Allan Sprau, president of Metafile, credits improved operating systems and the evolution of the Internet for the new day in midrange imaging. "Windows NT is becoming a much better companion to the AS/400," he says. "Windows 95/98 has made a much more powerful workstation. At the same time, the emergence of HTML is key for the merging of image with Internet materials. That rich format has empowered our full-text search engines and our ability to mix other formats with bit-mapped images."

Every imaging system component has seen major gains. For example, input of documents used to be a major discouragement. Scanners were balky, indexing was a bottleneck and sophisticated technologies now taken for granted were non-existent. Today, there are tools like bar codes and character recognition to facilitate indexing, and scanners have reached unprecedented speeds. Companies like Kofax (Laguna Hills, Calif.) and Input Software (San Jose, Calif.) [formerly Cornerstone] provide accelerator boards and software that eliminate a raft of problems. Kofax, in fact, has written special versions of its products to work with IBM's EDMSuite.

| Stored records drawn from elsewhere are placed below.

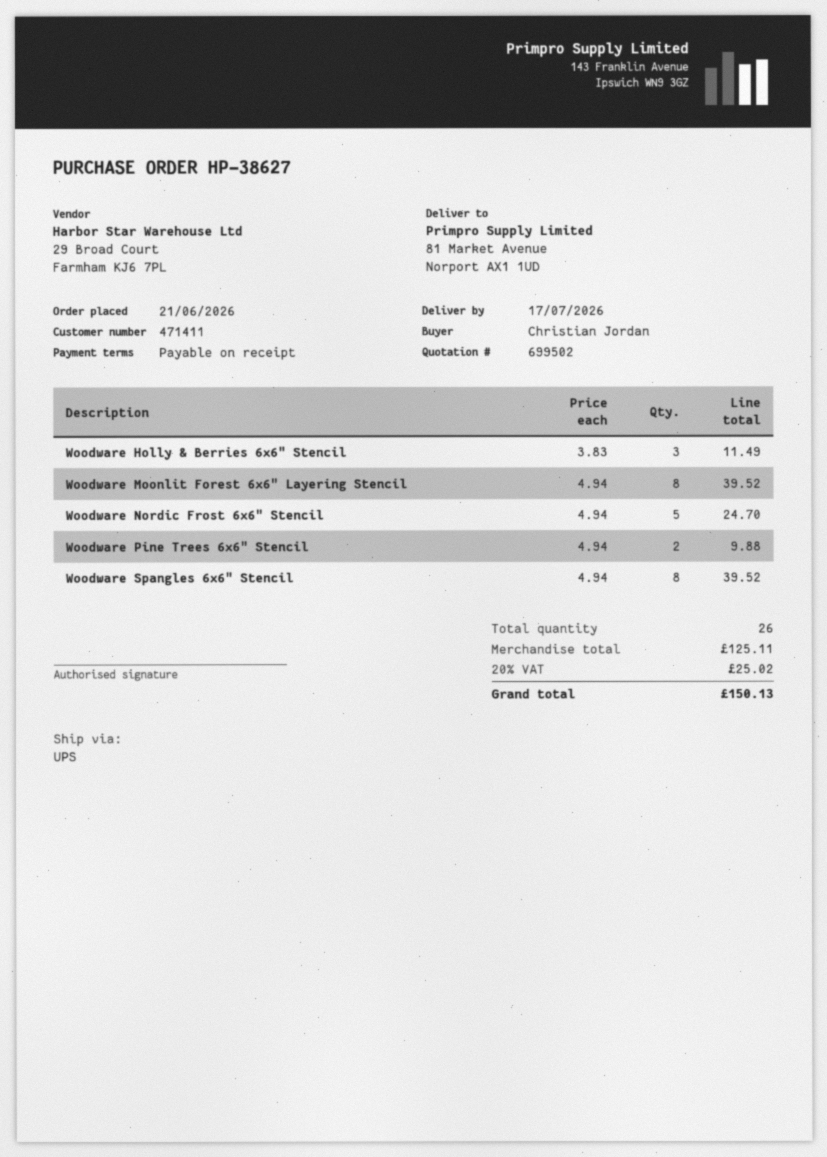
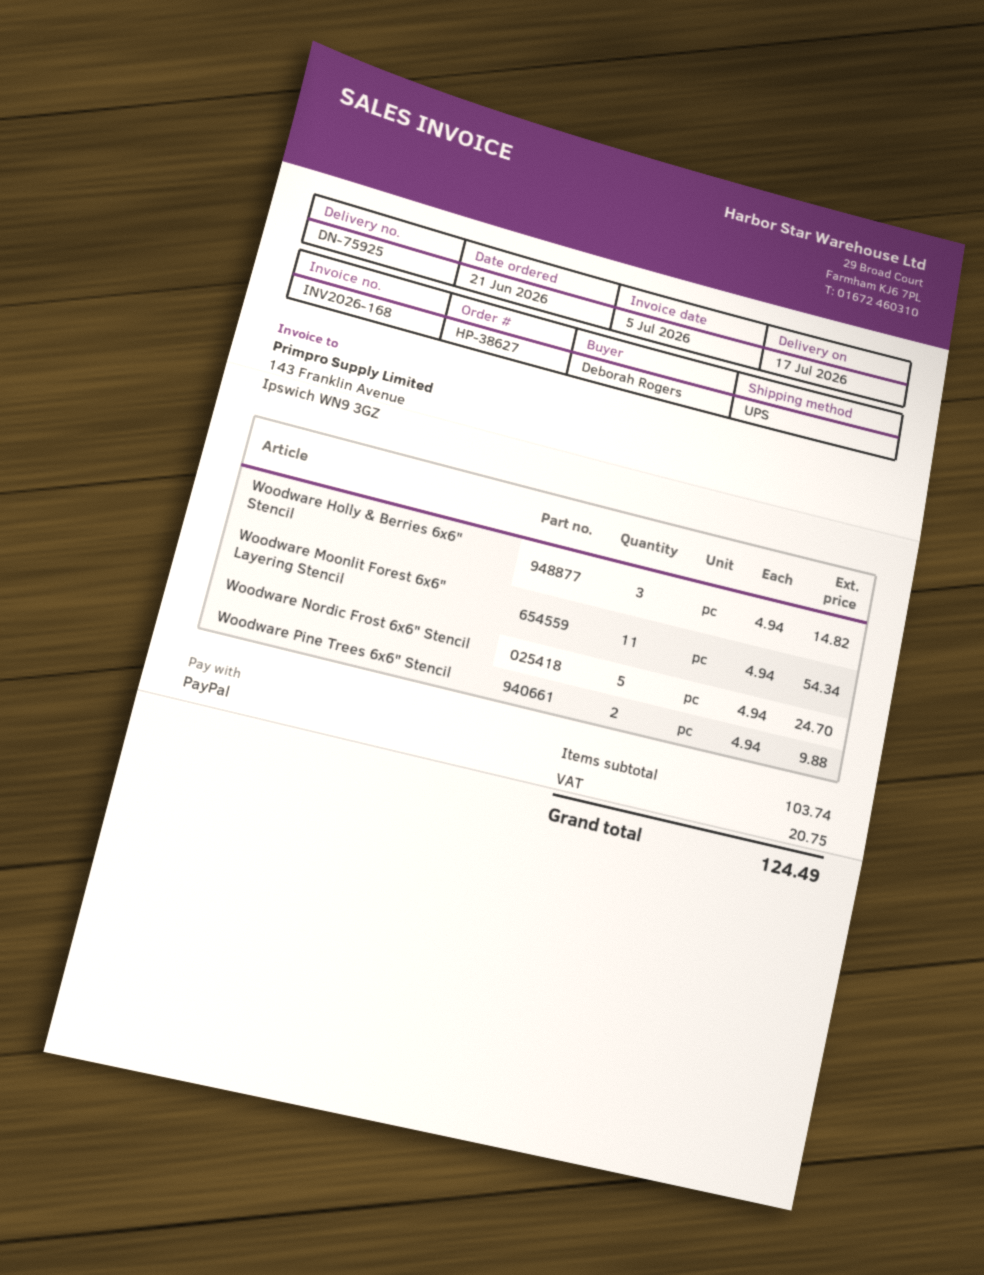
ordered by: Christian Jordan -> Deborah Rogers
Woodware Holly & Berries 6x6" Stencil: 3 x 3.83 = 11.49 -> 3 x 4.94 = 14.82
Woodware Moonlit Forest 6x6" Layering Stencil: 8 x 4.94 = 39.52 -> 11 x 4.94 = 54.34
Woodware Spangles 6x6" Stencil: 8 x 4.94 = 39.52 -> none
subtotal: 125.11 -> 103.74
tax: 25.02 -> 20.75
total: 150.13 -> 124.49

The result is a renaissance in midrange imaging. Software vendors are thriving as the AS/400 community sheds its old perspectives. The market has grown to permit specialization. DalTech International (Dallas) has a corner on delivering Eastman Software (formerly Wang) imaging solutions for the AS/400. Ricomm Systems, (Marlton, N.J.) delivers imaging- based records management specifically for the legal profession. Vanguard Systems (Media, Pa.) has staked out the low-cost, plug-and-play arena. Real Vision Software (Alexandria, La.) offers a cross industry AS/400 imaging solution, while Com Squared Systems (Atlanta) delivers midrange knowledge management solutions tied to Unix software.

Knowledge Management

Knowledge management, a continuing evolutionary step includes an array of imaging-related technologies melded with the Internet. While most vendors have enabled their products for Internet/intranet applications, SolCom Inc. (formerly TransMed, Sioux Falls, S.D.) offers native AS/400 knowledge management as their central focus. SolCom’s President, Marv Addink, was the creator of the original WAF product for IBM. The new SolCom software delivers folders within folders, management of many kinds of objects, easy integration with 5250 screens (including Year 2000-compliance) and Lotus Notes integration.

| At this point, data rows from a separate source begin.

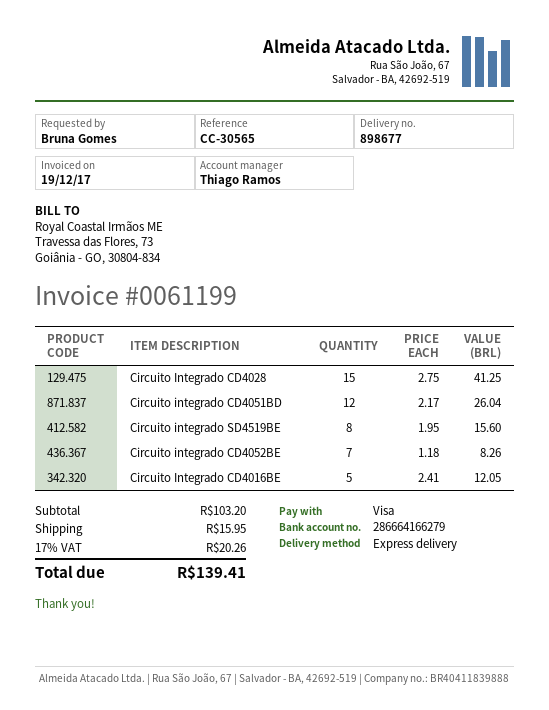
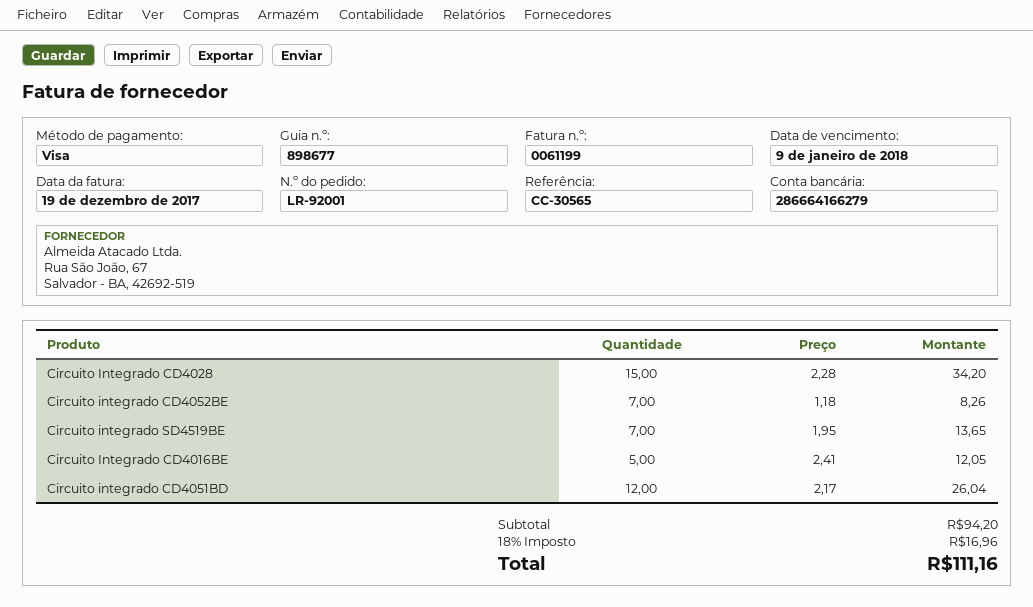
Circuito Integrado CD4028: 15 x 2.75 = 41.25 -> 15 x 2.28 = 34.20
Circuito integrado SD4519BE: 8 x 1.95 = 15.60 -> 7 x 1.95 = 13.65
subtotal: 103.20 -> 94.20
shipping: 15.95 -> none
tax: 17% = 20.26 -> 18% = 16.96
total: 139.41 -> 111.16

And where is IBM in all of this? Big Blue offers a notable product with the unmarketable moniker, IBM EDMSuite ImagePlus Visual Info for AS/400 Version 4.3. Despite competitors' criticisms, EDMSuite has some impressive installations. It takes full advantage of the dynamic improvements in the AS/400 such as Internet capabilities and improved security. IBM touts its advanced workflow capabilities. Note, however, that EDMSuite for AS/400 does require OS/400 V4R3, Windows NT or Windows 95 for the Visual Info client and the availability of plenty of host cycles.

The good news is that there are now plenty of excellent choices for AS/400 imaging with related technologies. The sophistication of the software and the dramatic growth in the hardware combine to provide solutions that solve a myriad of problems in the business world. Current figures show that when companies ask whether imaging-related technologies help business operation, the answer is “yes” about 85 percent of the time. [Source: Imerge Consulting, where Hoke is a principal].

That stands in stark contrast to midrange imaging's Dark Ages. It is, indeed, a new day.